Informationen über Entwicklungshilfe erhielten die Klassen 11 und 13 des WG und Klassen der Berufsschule am 16. März durch Sabrina Schirmer aus Walldürn, die von 2007 bis 2008 ein Jahr lang als Entwicklungshelferin des Deutschen Entwicklungsdienstes in Ruanda tätig war.
Die Begegnung mit Frau Schirmer wurde ermöglicht im Rahmen der Initiative "Bildung trifft Entwicklung" des Deutschen Entwicklungsdienstes und durch die Organisation der Religionslehrer. Frau Schirmer vermittelte den Schülern interaktiv und mit allen Sinnen durch Alltagsgegenstände aus Ruanda ein Bild des Landes, das sich nach dem verheerenden Genozid mittlerweile im Aufbau befindet, soweit das im Rahmen einer Schulstunde möglich ist.
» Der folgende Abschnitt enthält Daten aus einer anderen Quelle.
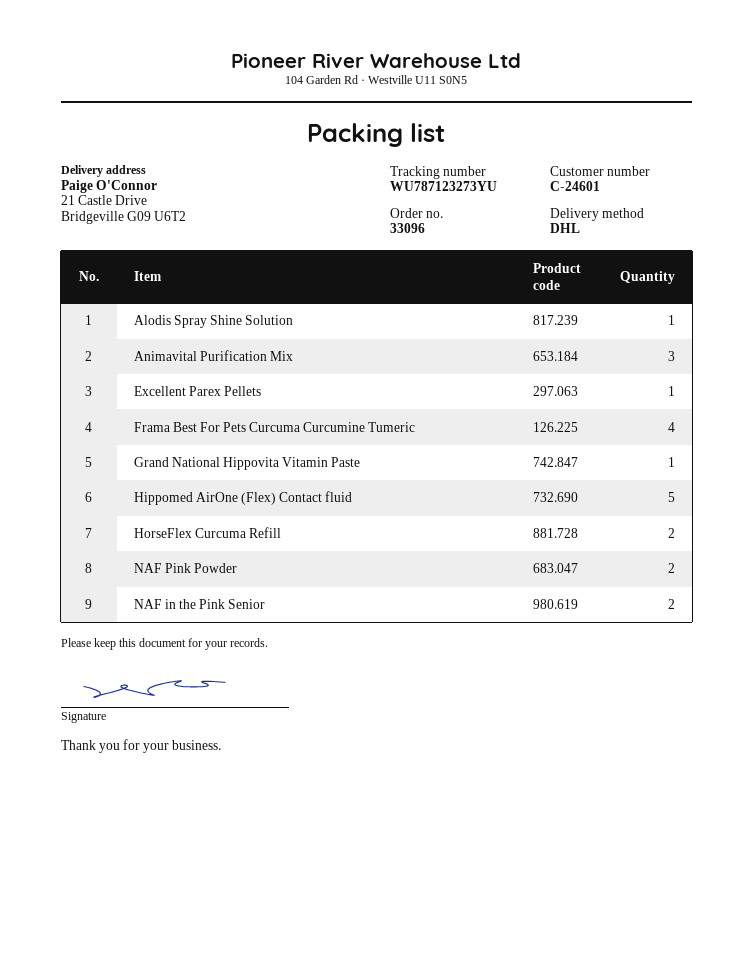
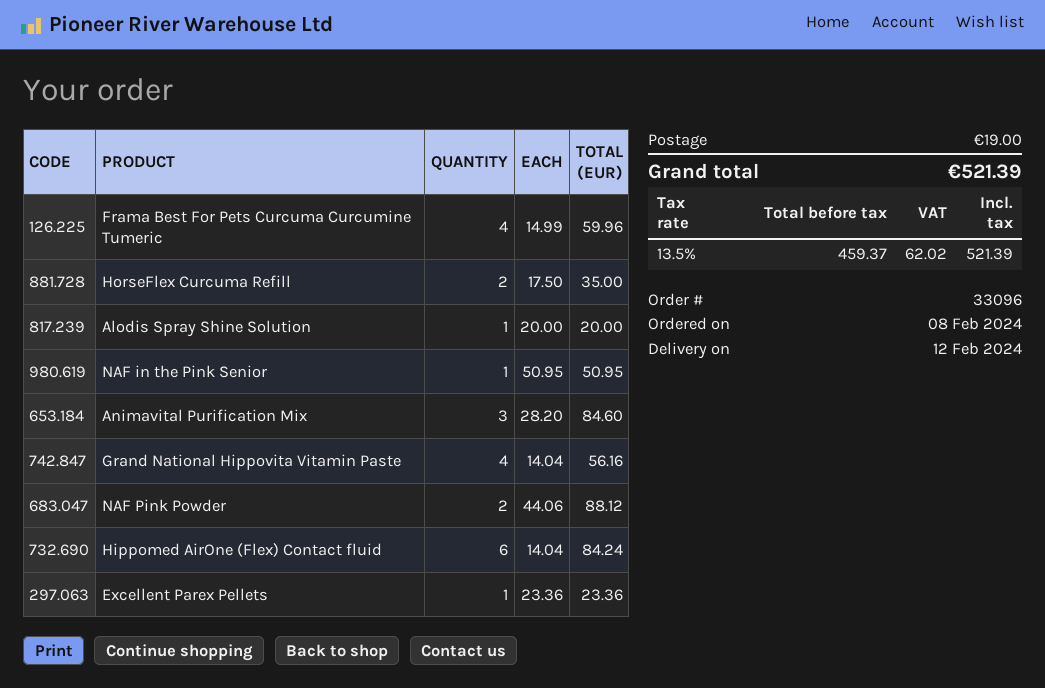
Grand National Hippovita Vitamin Paste: 1 -> 4
Hippomed AirOne (Flex) Contact fluid: 5 -> 6
NAF in the Pink Senior: 2 -> 1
Ein weiteres Thema waren ihre Lebensweise und die Art ihres Einsatzes in Kigali, der Hauptstadt Ruandas. Es wurde den Schülern im Gespräch deutlich, dass die staatliche Entwicklungshilfe andere Schwerpunkte setzt als kirchliche Entwicklungshilfeorganisationen. Durch die Begegnung mit Frau Schirmer wurden die Schüler zum Nachdenken angeregt, ob sie sich für sich selbst nach dem Schulabschluss einen Einsatz in einem Entwicklungshilfeland vorstellen können.